Problem: Please retype, word for word, the line containing "text: Using ->" and every line after it through the end of the records, leaving out all pictures.

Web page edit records
* * * * * * *
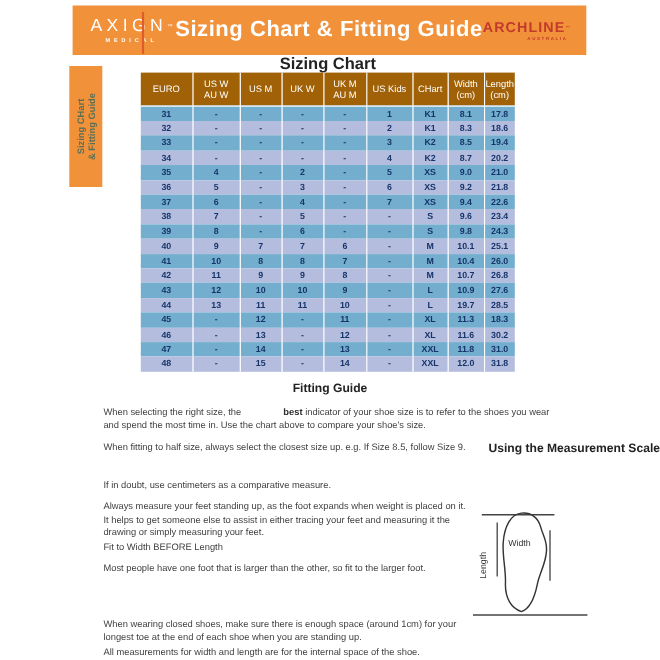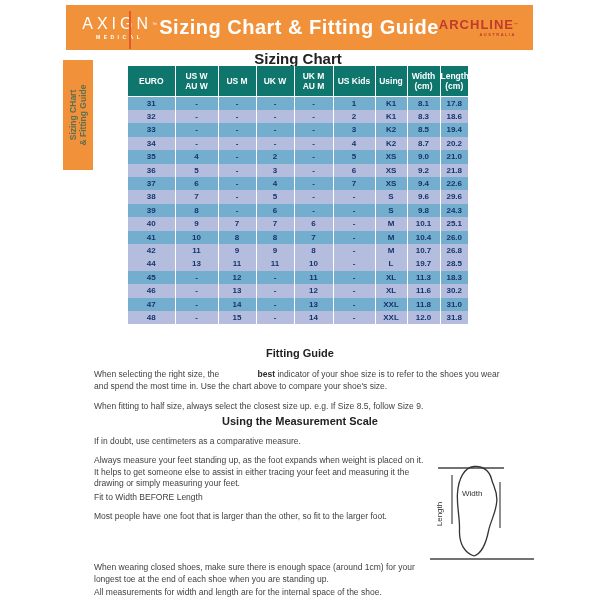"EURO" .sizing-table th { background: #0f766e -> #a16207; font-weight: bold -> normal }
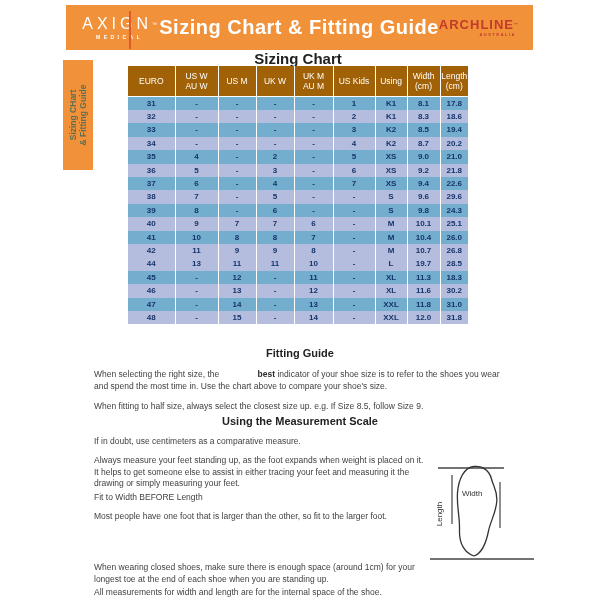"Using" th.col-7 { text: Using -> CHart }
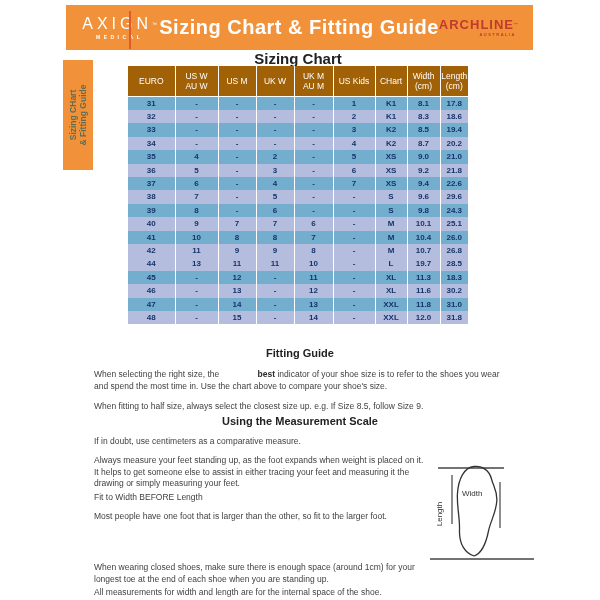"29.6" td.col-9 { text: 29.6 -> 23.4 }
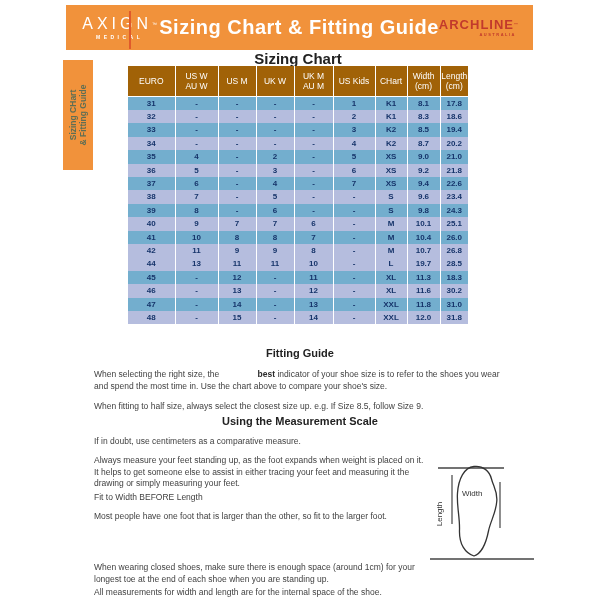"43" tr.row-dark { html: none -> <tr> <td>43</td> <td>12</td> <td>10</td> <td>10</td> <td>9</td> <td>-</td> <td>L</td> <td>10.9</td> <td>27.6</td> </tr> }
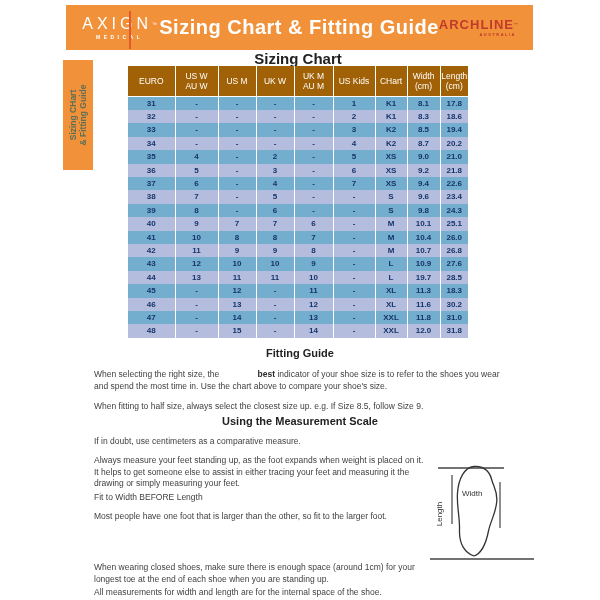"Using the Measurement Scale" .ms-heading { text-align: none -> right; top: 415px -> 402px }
* * * * * * *
Output:
"Using" th.col-7 { text: Using -> CHart }
"29.6" td.col-9 { text: 29.6 -> 23.4 }
"43" tr.row-dark { html: none -> <tr> <td>43</td> <td>12</td> <td>10</td> <td>10</td> <td>9</td> <td>-</td> <td>L</td> <td>10.9</td> <td>27.6</td> </tr> }
"Using the Measurement Scale" .ms-heading { text-align: none -> right; top: 415px -> 402px }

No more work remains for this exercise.